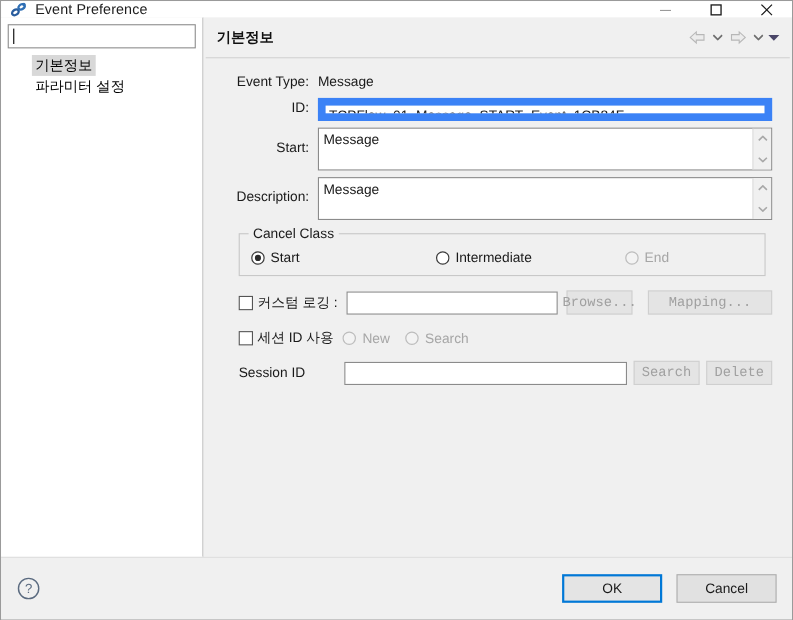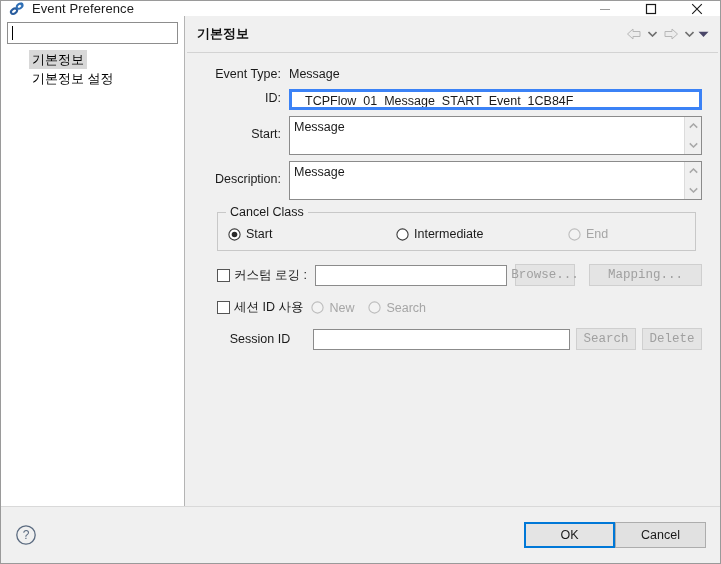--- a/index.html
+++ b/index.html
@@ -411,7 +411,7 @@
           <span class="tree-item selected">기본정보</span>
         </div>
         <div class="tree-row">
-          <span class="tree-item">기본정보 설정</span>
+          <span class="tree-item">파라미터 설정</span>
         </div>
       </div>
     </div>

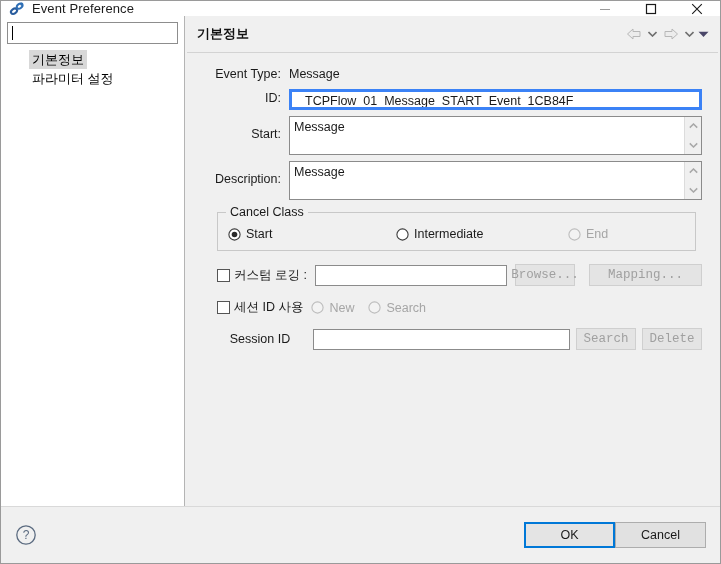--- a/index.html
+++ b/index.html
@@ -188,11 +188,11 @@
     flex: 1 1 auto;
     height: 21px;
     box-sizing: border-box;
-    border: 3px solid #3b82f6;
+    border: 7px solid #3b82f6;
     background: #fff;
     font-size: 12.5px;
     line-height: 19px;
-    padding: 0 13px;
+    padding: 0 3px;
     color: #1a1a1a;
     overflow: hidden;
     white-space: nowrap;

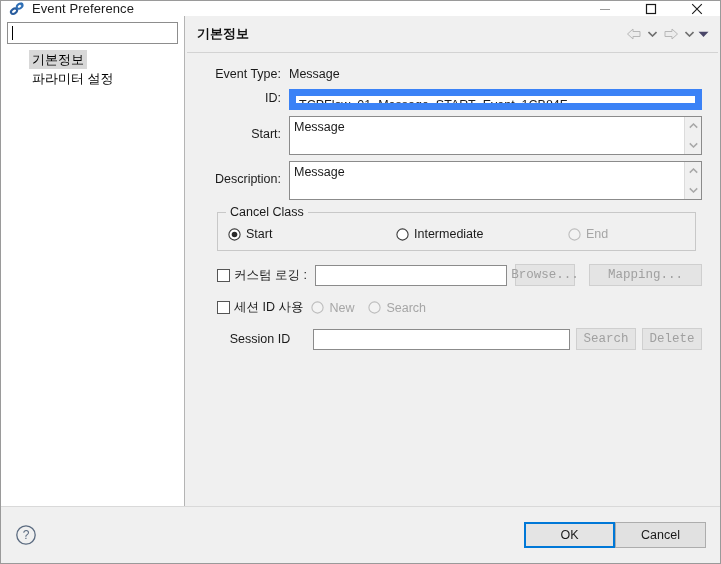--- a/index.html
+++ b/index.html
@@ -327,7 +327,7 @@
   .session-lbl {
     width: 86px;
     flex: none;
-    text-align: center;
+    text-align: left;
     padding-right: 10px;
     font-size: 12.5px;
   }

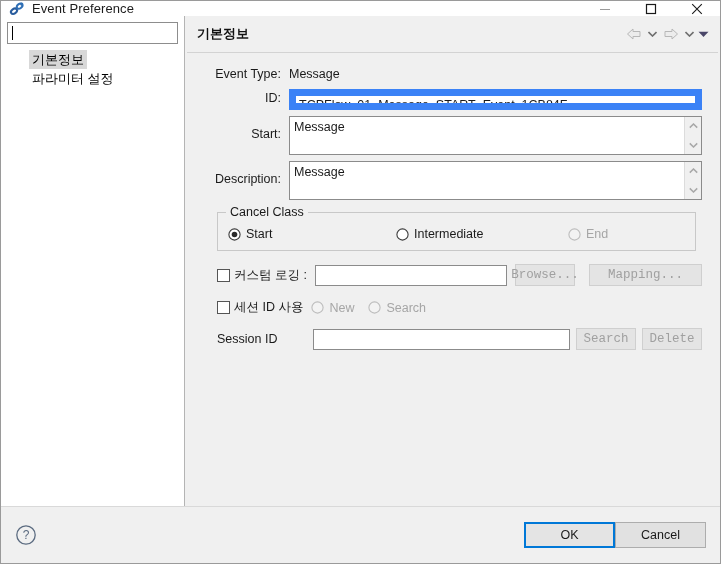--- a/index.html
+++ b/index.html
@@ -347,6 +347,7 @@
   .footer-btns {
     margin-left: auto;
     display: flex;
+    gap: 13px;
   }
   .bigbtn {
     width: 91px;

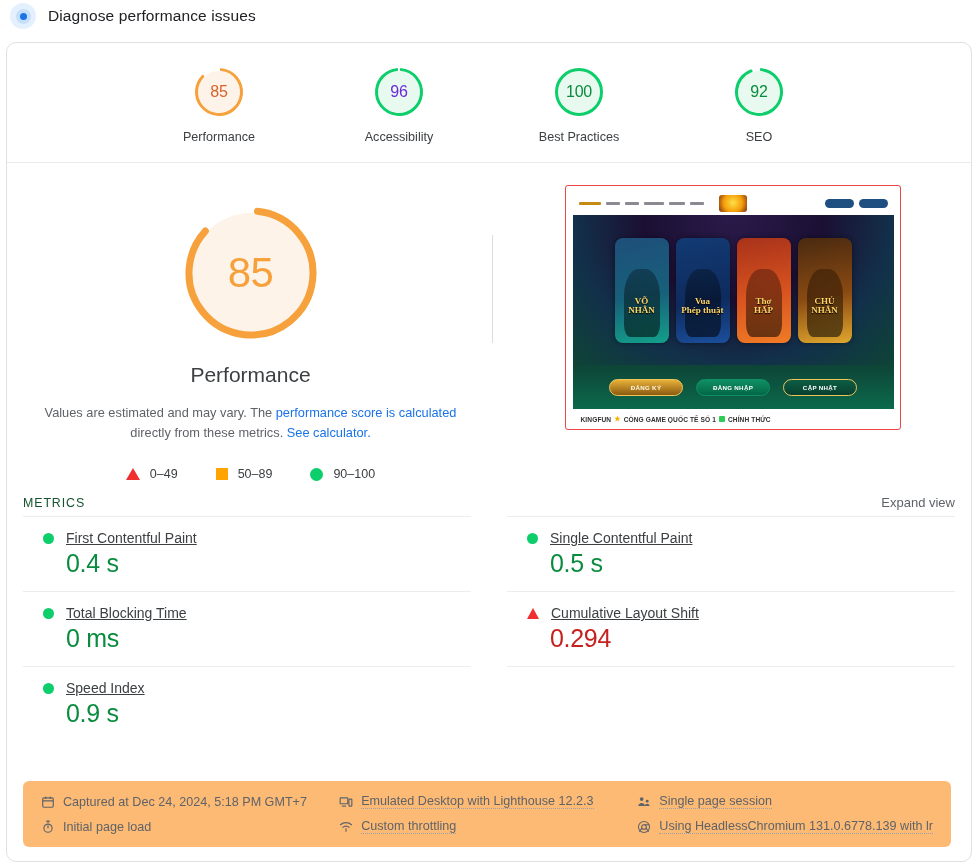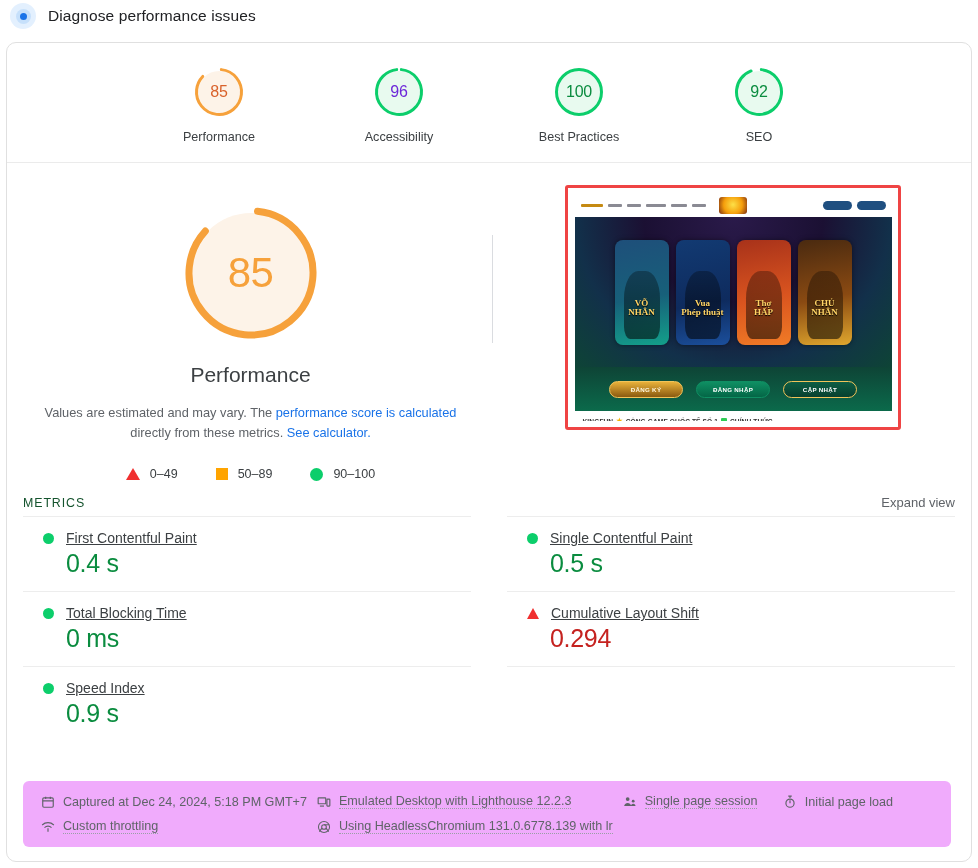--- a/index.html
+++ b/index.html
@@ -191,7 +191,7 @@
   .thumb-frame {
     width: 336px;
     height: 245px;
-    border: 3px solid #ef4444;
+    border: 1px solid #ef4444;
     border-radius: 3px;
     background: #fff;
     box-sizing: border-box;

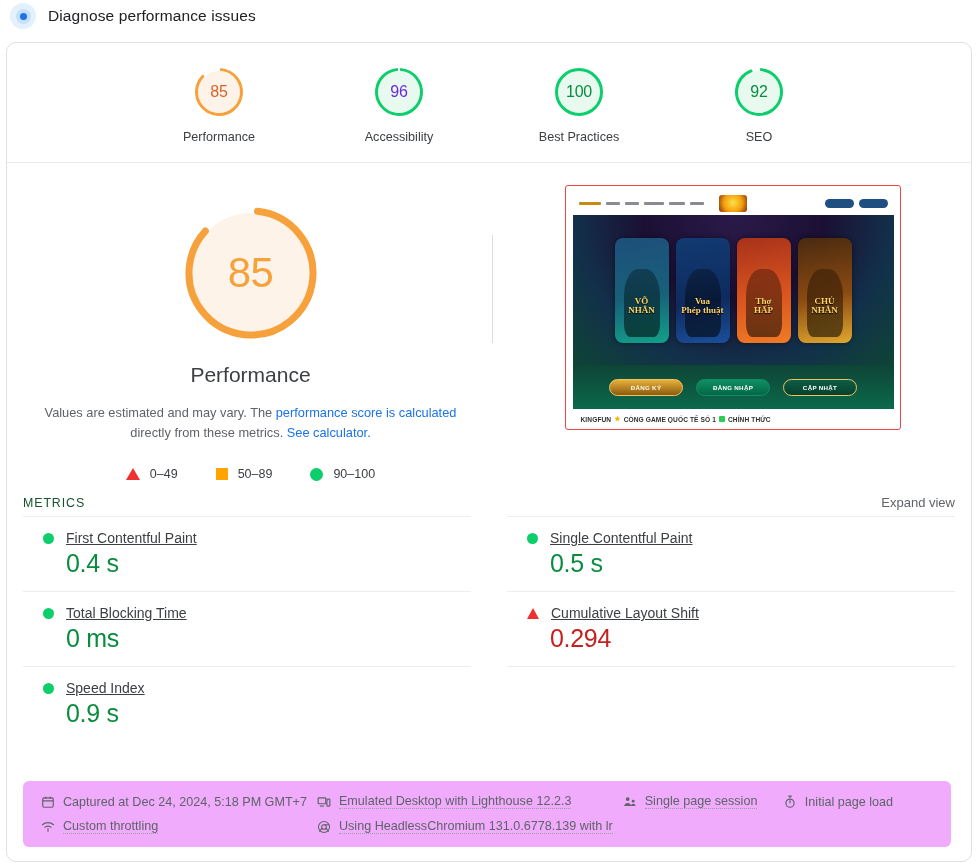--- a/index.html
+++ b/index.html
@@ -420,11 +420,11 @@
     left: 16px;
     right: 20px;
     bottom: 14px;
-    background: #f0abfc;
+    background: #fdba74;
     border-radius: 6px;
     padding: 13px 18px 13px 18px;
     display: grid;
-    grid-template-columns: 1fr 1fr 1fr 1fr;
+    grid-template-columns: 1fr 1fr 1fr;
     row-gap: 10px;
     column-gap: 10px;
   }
**********
- [Exercise directions] Please copy all lines of the listing in which the string "template" occurs.

- [Exercise solution]
-    grid-template-columns: 1fr 1fr 1fr 1fr;
+    grid-template-columns: 1fr 1fr 1fr;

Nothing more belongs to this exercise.